Sodium Chloride 0.9% And Dextrose 5% Injection
| Product/Composition:- | Sodium Chloride 0.9% And Dextrose 5% Injection |
|---|---|
| Strength:- | 250ml / 500ml / 1000ml |
| Form:- | Injection |
| Production Capacity | 1 Million Injection/Month |
Description
The intravenous administration of Dextrose and Sodium Chloride Injection, USP (dextrose and sodium chloride inj) can cause fluid and/or solute overloading resulting in dilution of serum electrolyte concentrations, overhydration, congested states, or pulmonary edema. The risk of dilutional states is inversely proportional to the electrolyte concentrations of the injections. The risk of solute overload causing congested states with peripheral and pulmonary edema is directly proportional to the electrolyte concentrations of the injections.Excessive administration of Dextrose and Sodium Chloride Injection, USP (dextrose and sodium chloride inj) may result in significant hypokalemia.In patients with diminished renal function, administration of Dextrose and Sodium Chloride Injection, USP (dextrose and sodium chloride inj) may result in sodium retention.

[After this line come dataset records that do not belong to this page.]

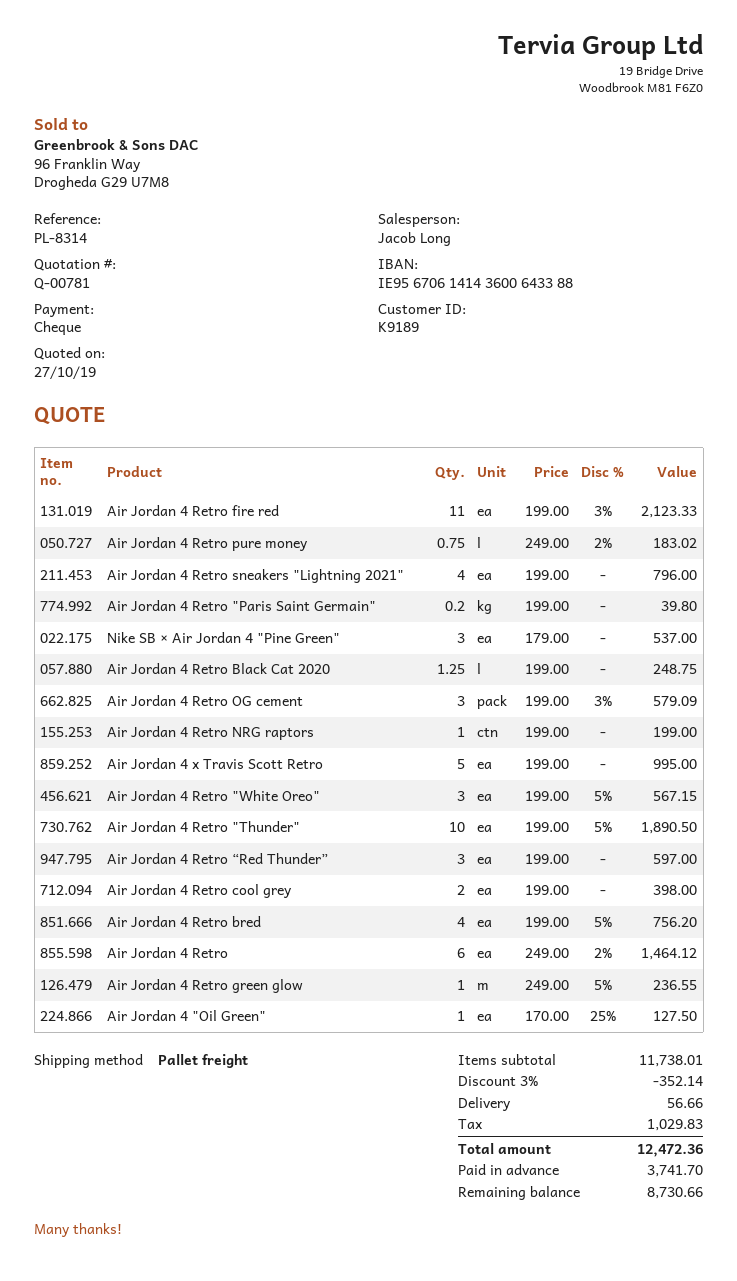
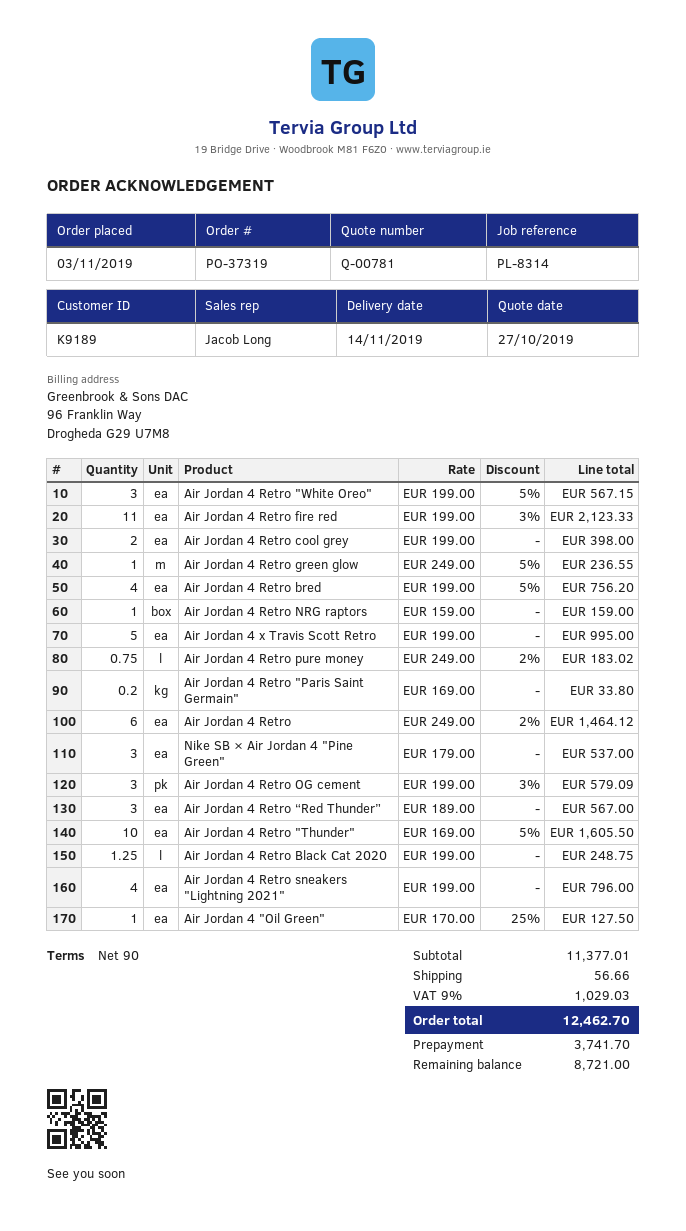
Air Jordan 4 Retro "Paris Saint Germain": 0.2 x 199.00 = 39.80 -> 0.2 x 169.00 = 33.80
Air Jordan 4 Retro NRG raptors: 1 x 199.00 = 199.00 -> 1 x 159.00 = 159.00
Air Jordan 4 Retro "Thunder": 10 x 199.00 - 5% = 1890.50 -> 10 x 169.00 - 5% = 1605.50
Air Jordan 4 Retro “Red Thunder”: 3 x 199.00 = 597.00 -> 3 x 189.00 = 567.00
subtotal: 11738.01 -> 11377.01
discount: 3% = 352.14 -> none
tax: 1029.83 -> 1029.03
total: 12472.36 -> 12462.70
balance: 8730.66 -> 8721.00

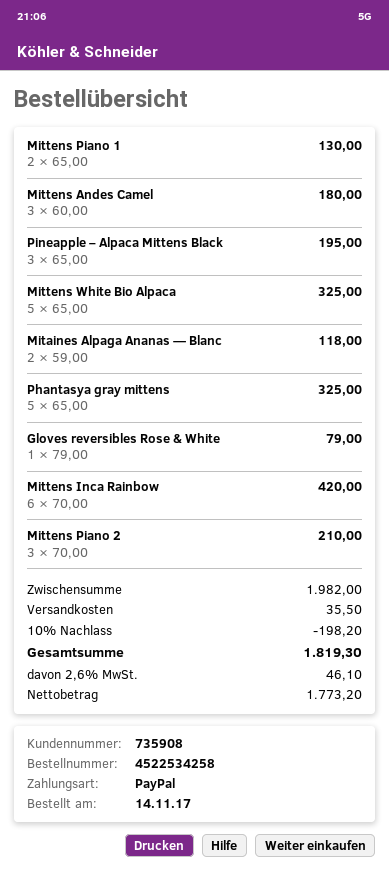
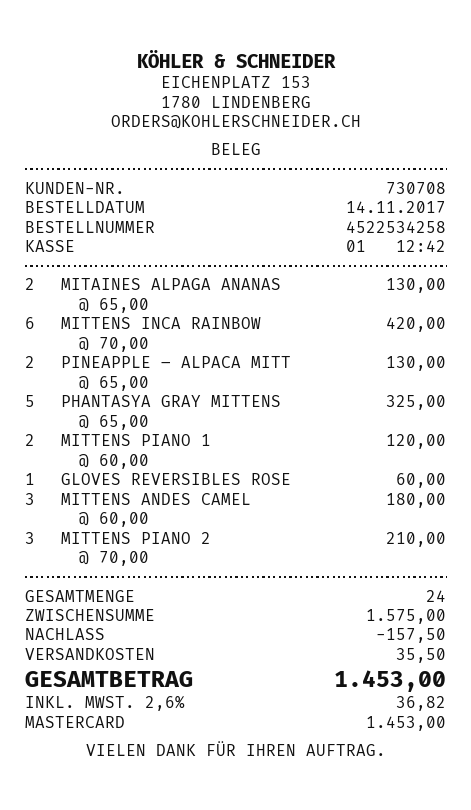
customer number: 735908 -> 730708
payment method: PayPal -> Mastercard
Mittens Piano 1: 2 x 65.00 = 130.00 -> 2 x 60.00 = 120.00
Pineapple – Alpaca Mittens Black: 3 x 65.00 = 195.00 -> 2 x 65.00 = 130.00
Mittens White Bio Alpaca: 5 x 65.00 = 325.00 -> none
Mitaines Alpaga Ananas — Blanc: 2 x 59.00 = 118.00 -> 2 x 65.00 = 130.00
Gloves reversibles Rose & White: 1 x 79.00 = 79.00 -> 1 x 60.00 = 60.00
subtotal: 1982.00 -> 1575.00
discount: 198.20 -> 157.50
tax: 2.6% = 46.10 -> 2.6% = 36.82
total: 1819.30 -> 1453.00

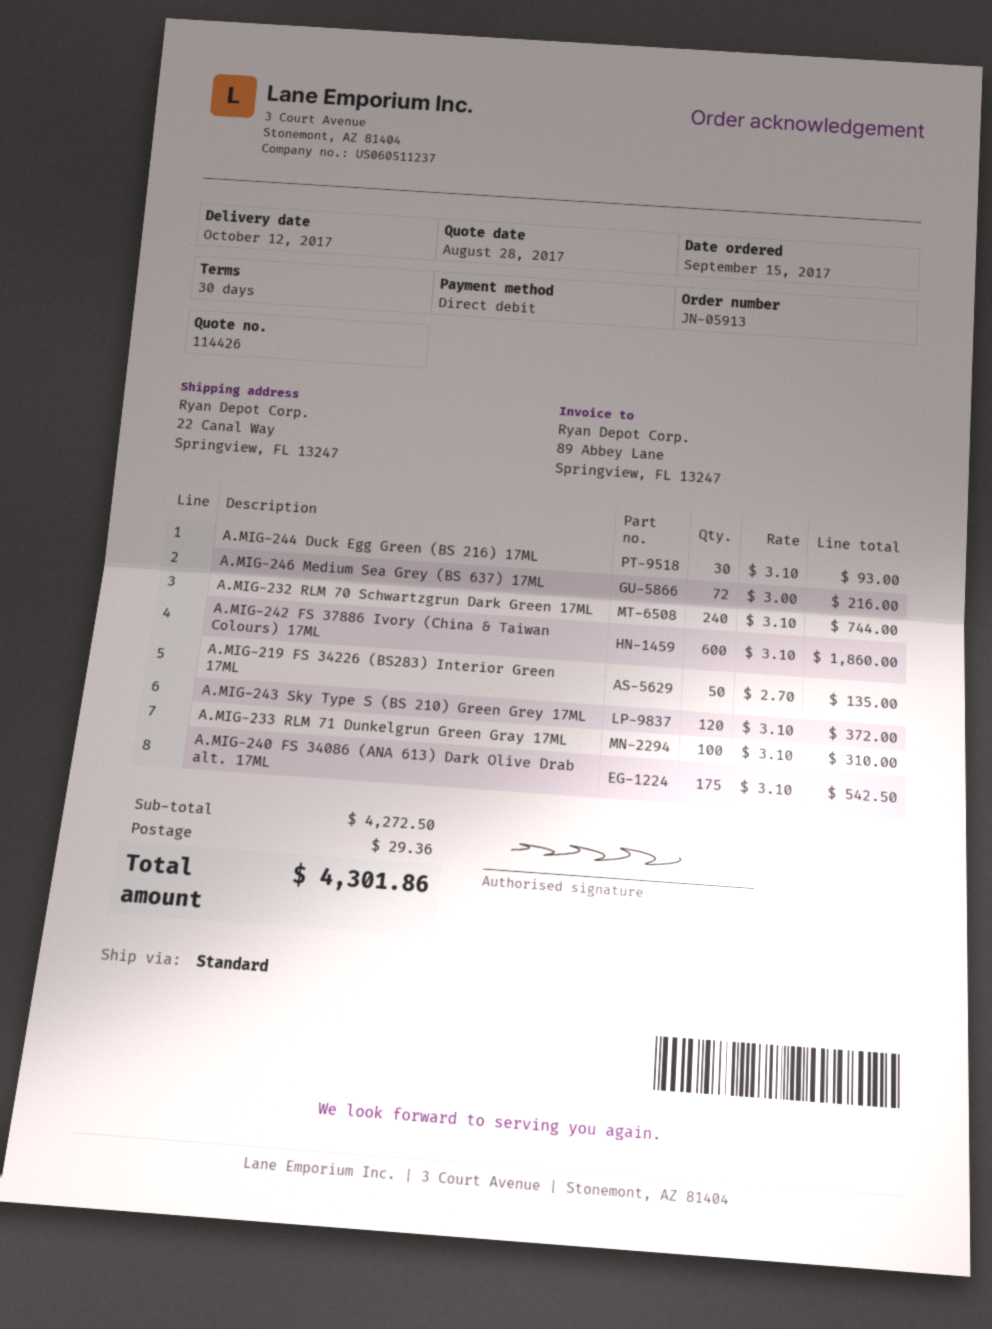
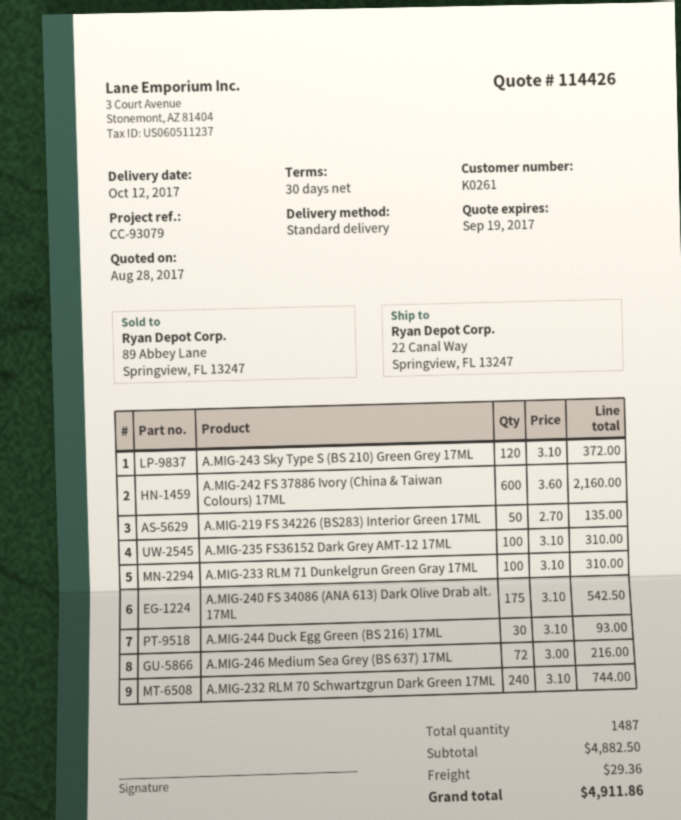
A.MIG-242 FS 37886 Ivory (China & Taiwan Colours) 17ML: 600 x 3.10 = 1860.00 -> 600 x 3.60 = 2160.00
A.MIG-235 FS36152 Dark Grey AMT-12 17ML: none -> 100 x 3.10 = 310.00
subtotal: 4272.50 -> 4882.50
total: 4301.86 -> 4911.86

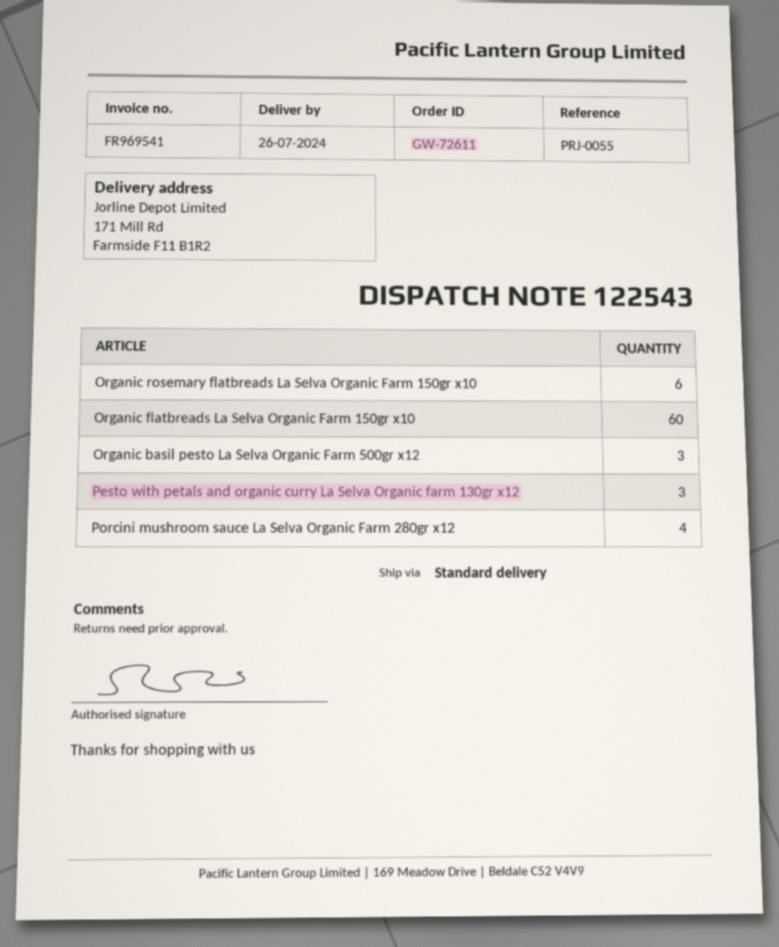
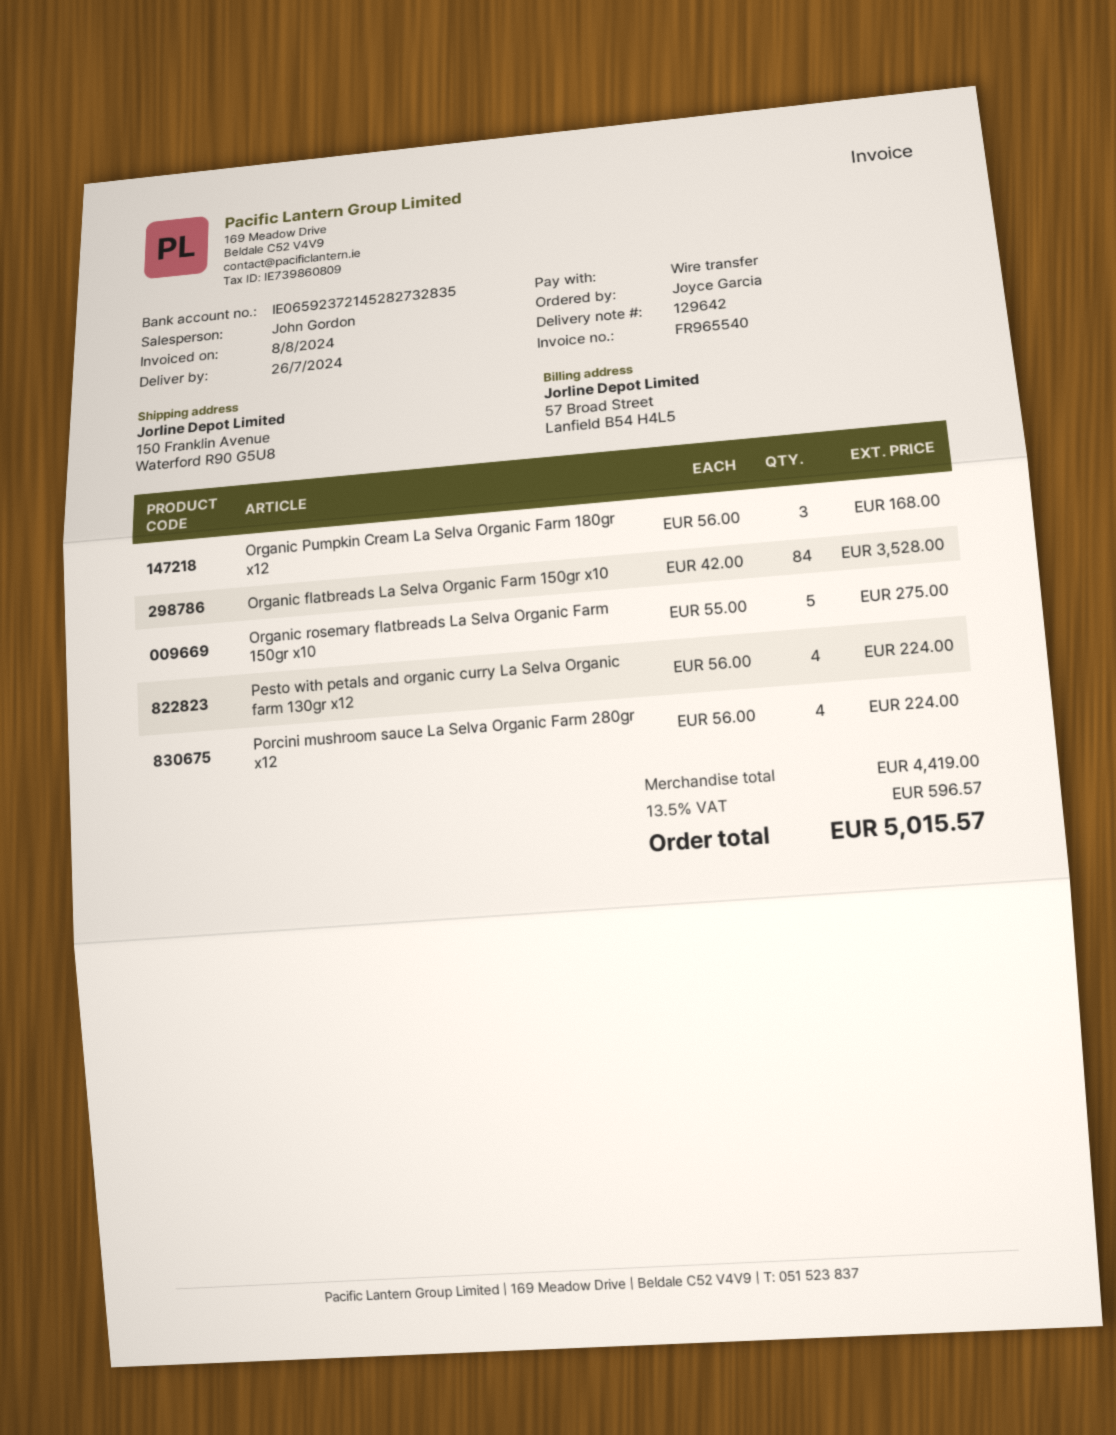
delivery note number: 122543 -> 129642
invoice number: FR969541 -> FR965540
ship to: 171 Mill Rd, Farmside F11 B1R2 -> 150 Franklin Avenue, Waterford R90 G5U8
Organic rosemary flatbreads La Selva Organic Farm 150gr x10: 6 -> 5
Organic flatbreads La Selva Organic Farm 150gr x10: 60 -> 84
Organic basil pesto La Selva Organic Farm 500gr x12: 3 -> none
Pesto with petals and organic curry La Selva Organic farm 130gr x12: 3 -> 4
Organic Pumpkin Cream La Selva Organic Farm 180gr x12: none -> 3

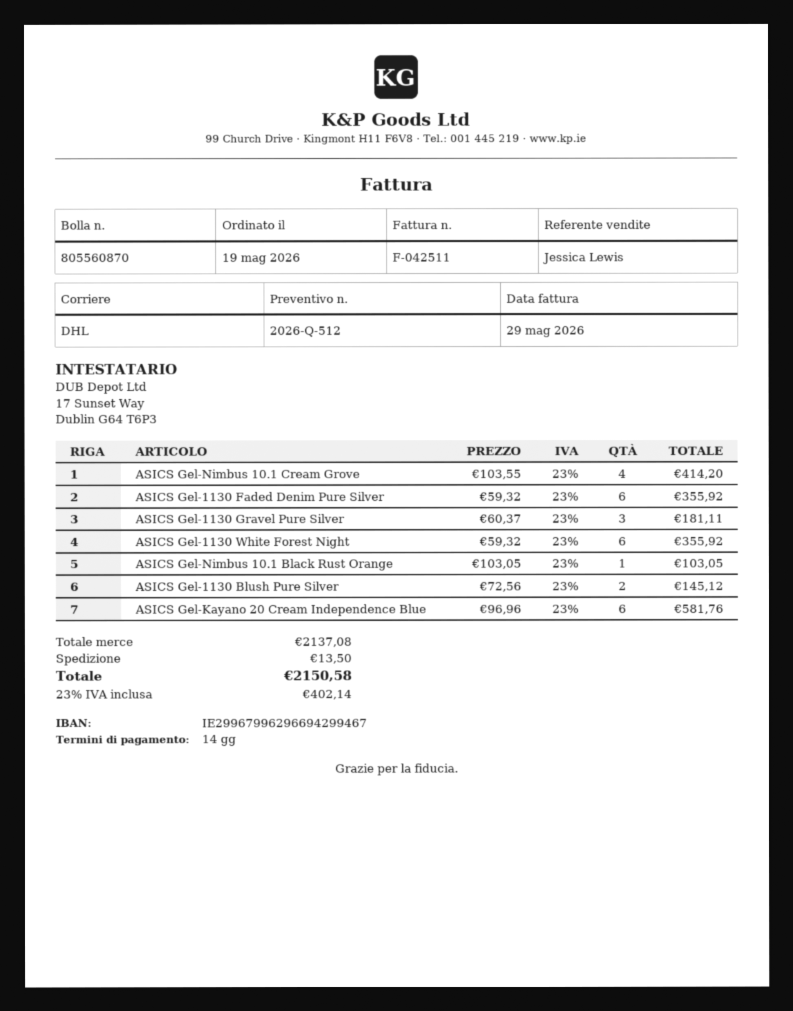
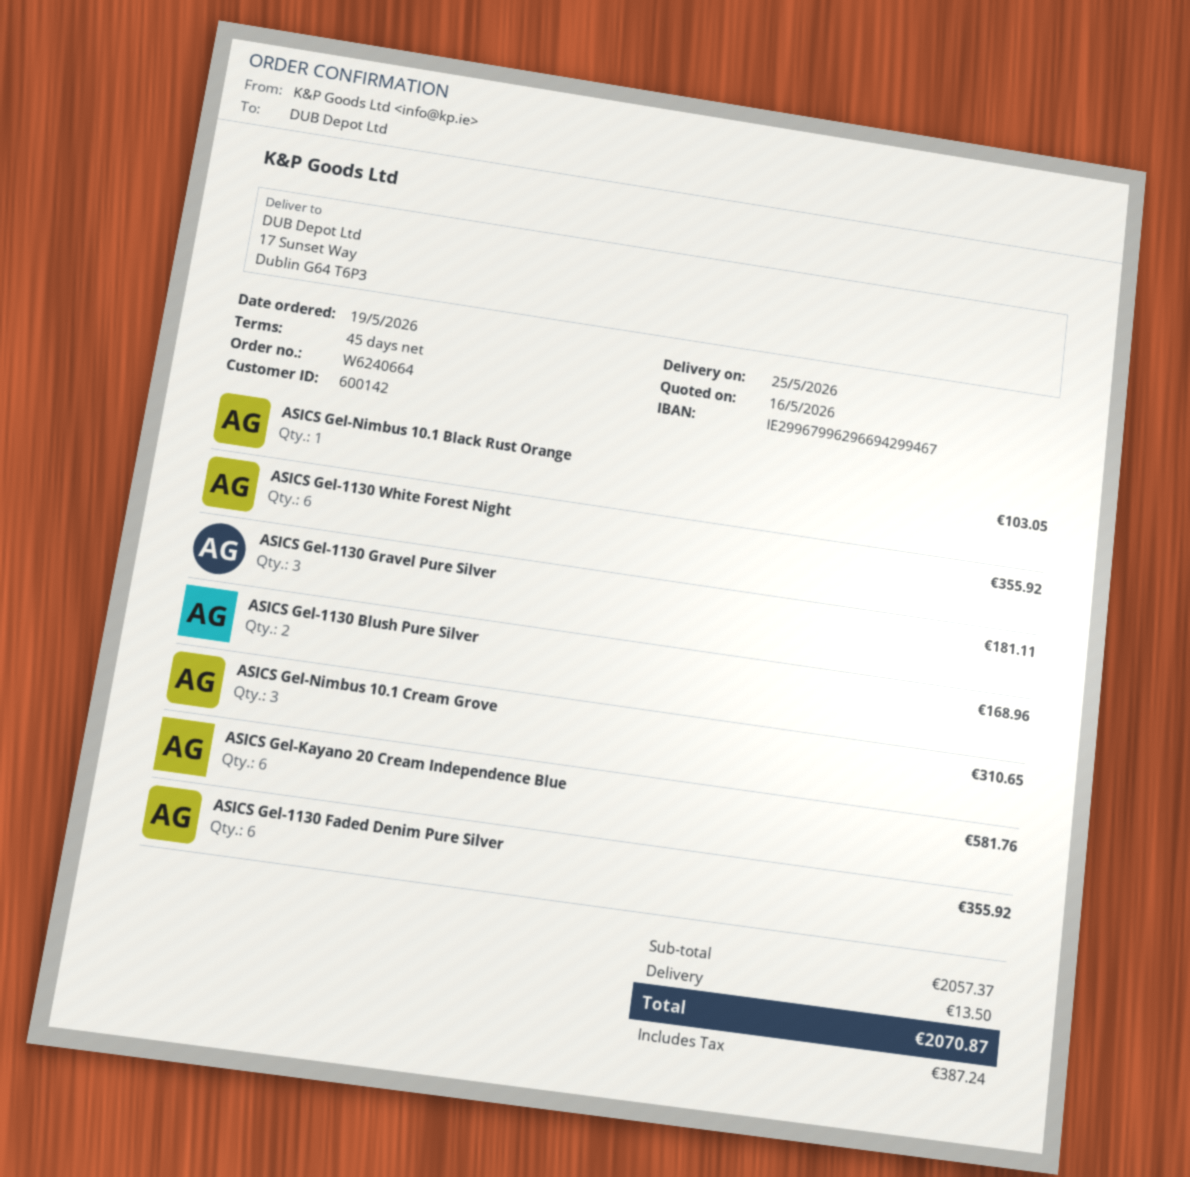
payment terms: 14 days -> 45 days
ASICS Gel-Nimbus 10.1 Cream Grove: 4 for 414.20 -> 3 for 310.65
ASICS Gel-1130 Blush Pure Silver: 2 for 145.12 -> 2 for 168.96
subtotal: 2137.08 -> 2057.37
tax: 402.14 -> 387.24
total: 2150.58 -> 2070.87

5% Dextrose and 0.9% Sodium Chloride Injection, USP solution is sterile and nonpyrogenic. It is a large volume parenteral solution containing dextrose and sodium chloride in water for injection intended for intravenous administration.
Each 100 mL of 5% Dextrose and 0.9% Sodium Chloride Injection, USP contains dextrose, hydrous 5 g and sodium chloride 0.45 g in water for injection. Electrolytes per 1000 mL: sodium (Na+), 77 mEq; chloride (Cl−) 77 mEq. The osmolarity is 406 mOsmol/L (calc.), which is hypertonic. The caloric value is 170 kcal/L.